Not a one-trick pony
Chrapko said he built out the Trust Science platform to predict human behavior at a personal cost of high expense. The model was constructed for credit scoring first, as a go-to-market strategy, Chrapko said, but with the available tools needed to branch out into other sectors later. For example, he said he could branch into insurance, predictive analytics for e-commerce, marketing, even predictive tech for dating services or law enforcement.
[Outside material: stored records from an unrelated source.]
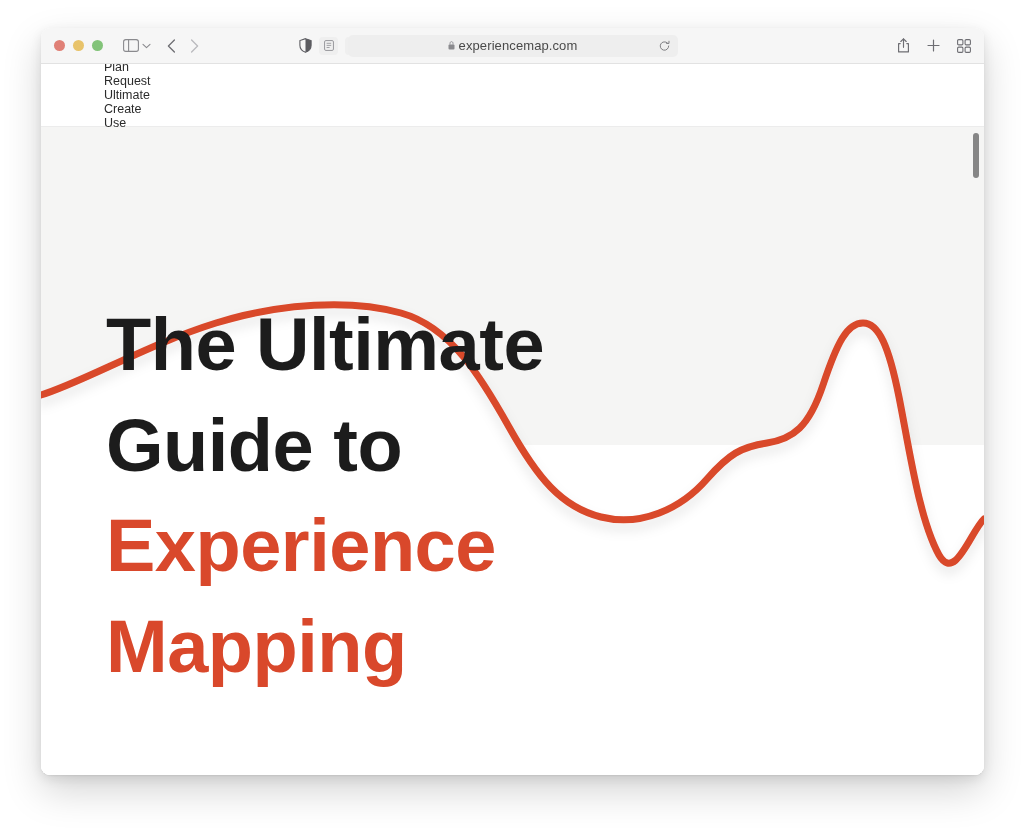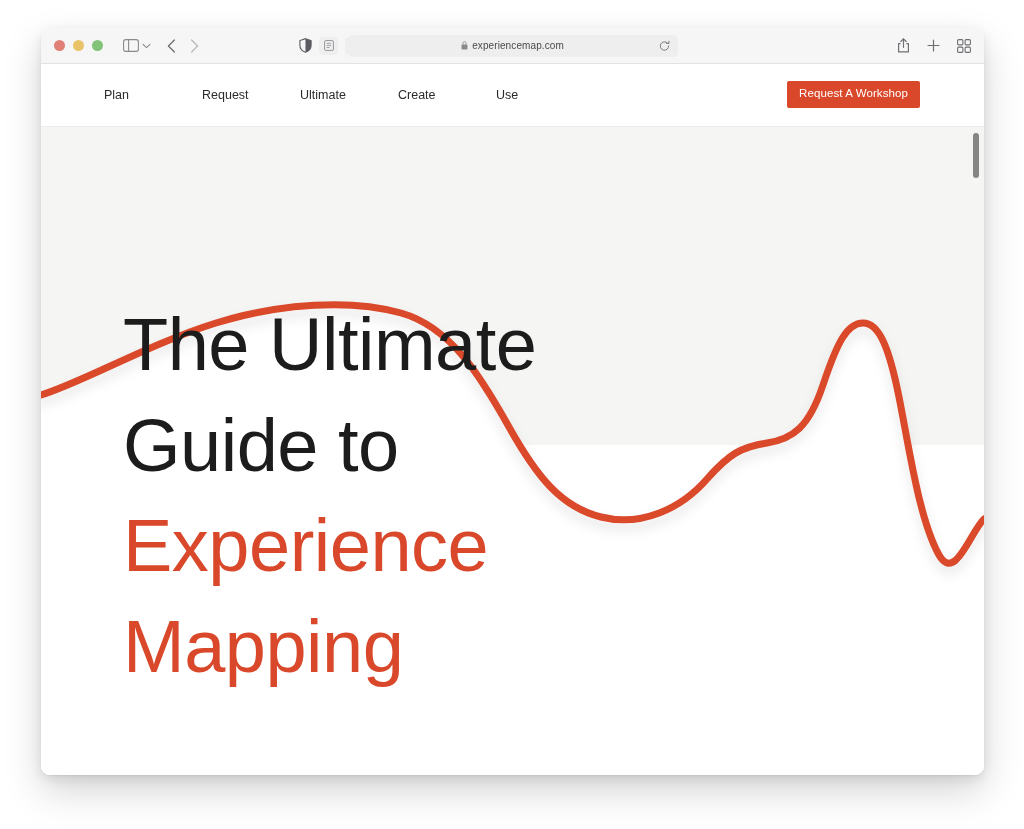--- a/index.html
+++ b/index.html
@@ -111,7 +111,7 @@
     align-items: center;
   }
   #url-text {
-    font-size: 10px;
+    font-size: 13px;
     color: #4a4a4a;
     letter-spacing: 0.1px;
   }

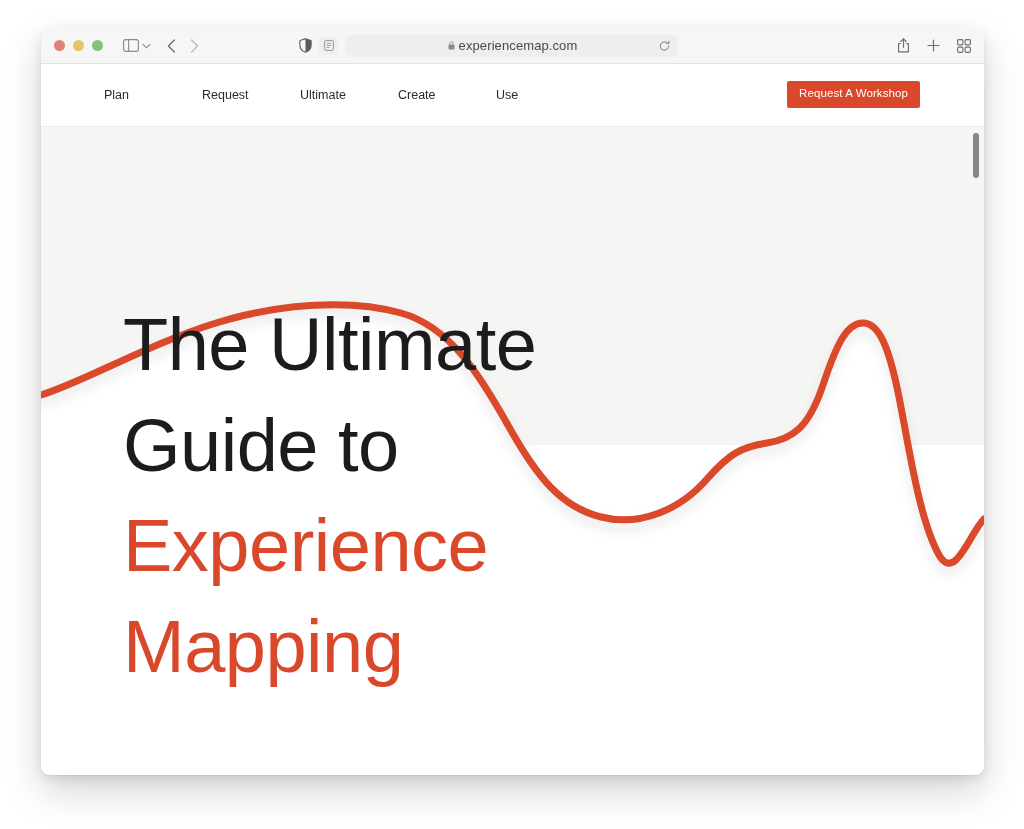--- a/index.html
+++ b/index.html
@@ -153,6 +153,7 @@
     display: flex;
     align-items: center;
     margin-left: 63px;
+    flex-direction: column;
   }
   .nav-link {
     font-size: 12.5px;

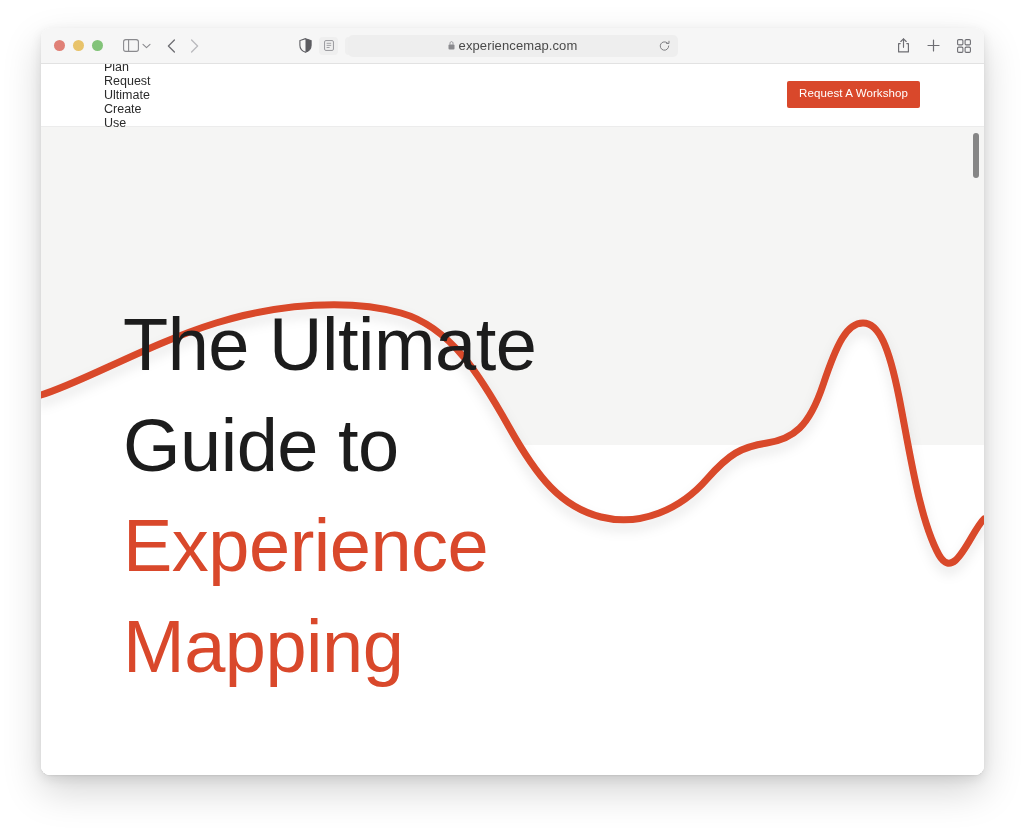--- a/index.html
+++ b/index.html
@@ -346,7 +346,6 @@
         <a class="nav-link" href="#">Create</a>
         <a class="nav-link" href="#">Use</a>
       </div>
-      <button id="cta-button">Request A Workshop</button>
     </nav>
 
     <section id="hero">

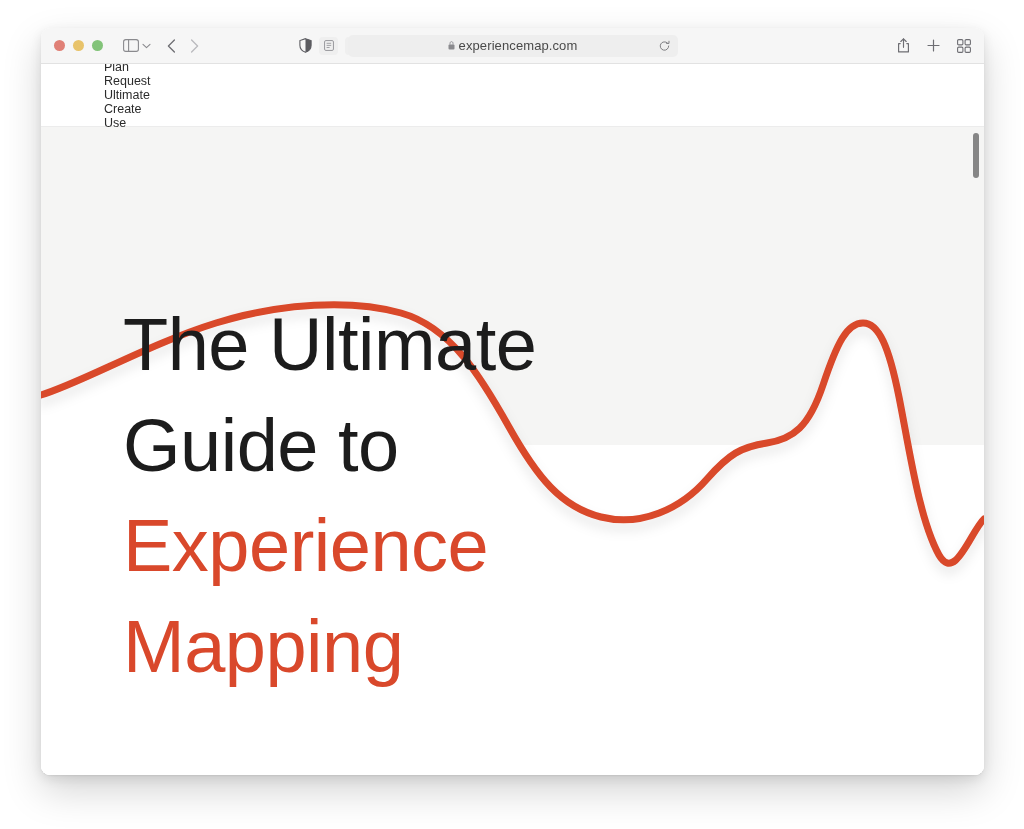--- a/index.html
+++ b/index.html
@@ -203,12 +203,11 @@
     top: 168px;
     font-size: 74px;
     line-height: 1.36;
-    font-weight: 400;
+    font-weight: 700;
     letter-spacing: -0.5px;
     color: #1c1c1c;
     z-index: 3;
     white-space: pre;
-    margin-left: 17px;
   }
   #hero-heading .accent { color: #d9482b; }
“I am not a one-trick pony on credit scoring. At great time, cost, and money we dutifully, deliberately built this platform in a generic way as to the questions we can answer,” Chrapko said. “The science of trustworthiness is predicting behavior: what is a human being going to do? That’s the essence of trustworthiness, and scoring people for creditworthiness is simply a go-to-market choice. It’s a strategic choice that I am in the credit sector right now. Later, we will easily expand into the insurance sector, for example.
Chrapko said he has time to be both a disruptor and the creator of a new category, laser-focused. He said credit scoring is like a clearinghouse industry, and there is a reason why there are not 500 clearinghouses or credit score providers: the winner takes all in two-sided marketplaces (think Amazon). But, he said financial inclusion, in the end, is a trillion-dollar opportunity for whoever gets it right, and the tools are there to help millions heal their financial lives.
“It gravitates to an oligopoly, and I’m trying to take my role alongside the other four or five majors, Chrapko said. “We’re starting very small because you have to start somewhere, but we’re architected for that. Because of the damage that’s been caused in the world for lack of better-functioning credit scores, it’s high time that you [traditional credit scoring institutions] do something, waking your sleepy giant eye. Lots of people are hurting, but they don’t have to hurt anymore.”
This year, Trust Science is looking toward raising a Series B, and more.